Derivatives of Tangent, Secant, Cosecant, and Cotangent The Quotient Rule enables us to differentiate the functions \(\tan x,\) \(\sec x,\) \(\csc x,\) and \(\cot x.\) The derivatives are given as follows:

\(\ds \deriv{}{x} \par{\sin x} = \cos x\)	\(\ds \deriv{}{x} \par{\cos x} = -\sin x\)
\(\ds \deriv{}{x} \par{\tan x} = \sec^2 x\)	\(\ds \deriv{}{x} \par{\cot x} = -\csc^2 x\)
\(\ds \deriv{}{x} \par{\sec x} = \sec x \tan x\)	\(\ds \deriv{}{x} \par{\csc x} = -\csc x \cot x\)

The following tips may help you remember these derivatives.

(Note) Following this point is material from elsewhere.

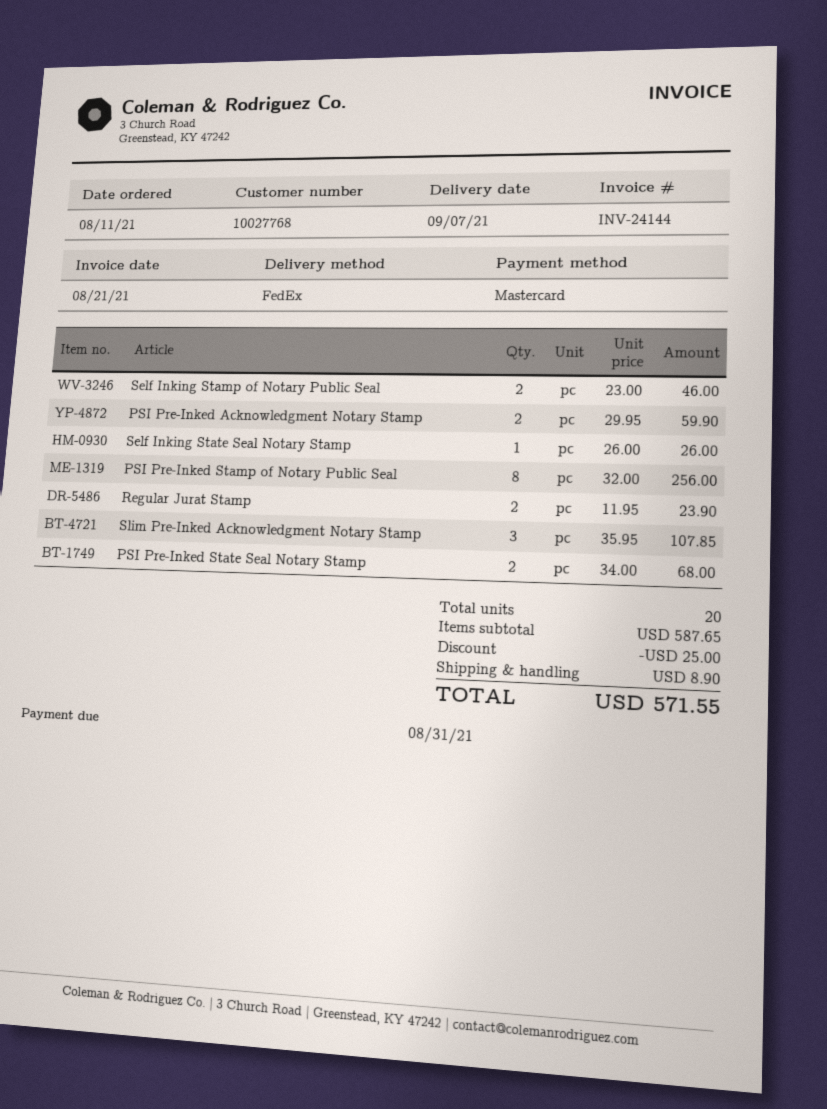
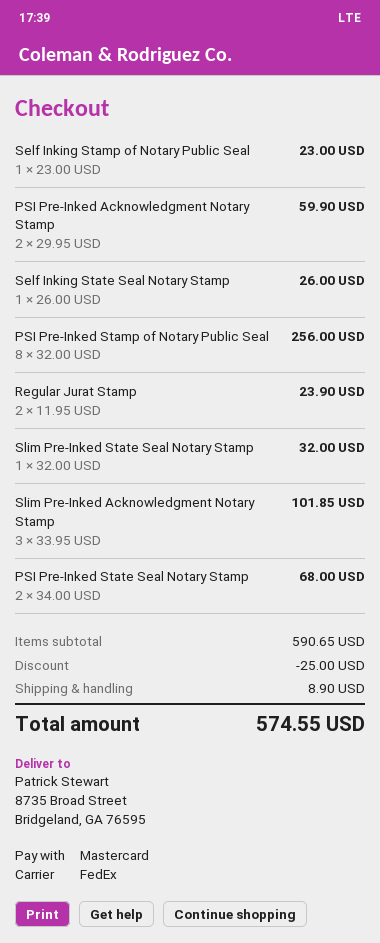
Self Inking Stamp of Notary Public Seal: 2 x 23.00 = 46.00 -> 1 x 23.00 = 23.00
Slim Pre-Inked Acknowledgment Notary Stamp: 3 x 35.95 = 107.85 -> 3 x 33.95 = 101.85
Slim Pre-Inked State Seal Notary Stamp: none -> 1 x 32.00 = 32.00
subtotal: 587.65 -> 590.65
total: 571.55 -> 574.55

Any trigonometric function containing the prefix co- (cosine, cosecant, and cotangent) has a negative sign in its derivative.
Secant and cosecant are the only trigonometric functions whose derivatives include themselves as factors.
Tangent and cotangent are the only trigonometric functions whose derivatives are squared.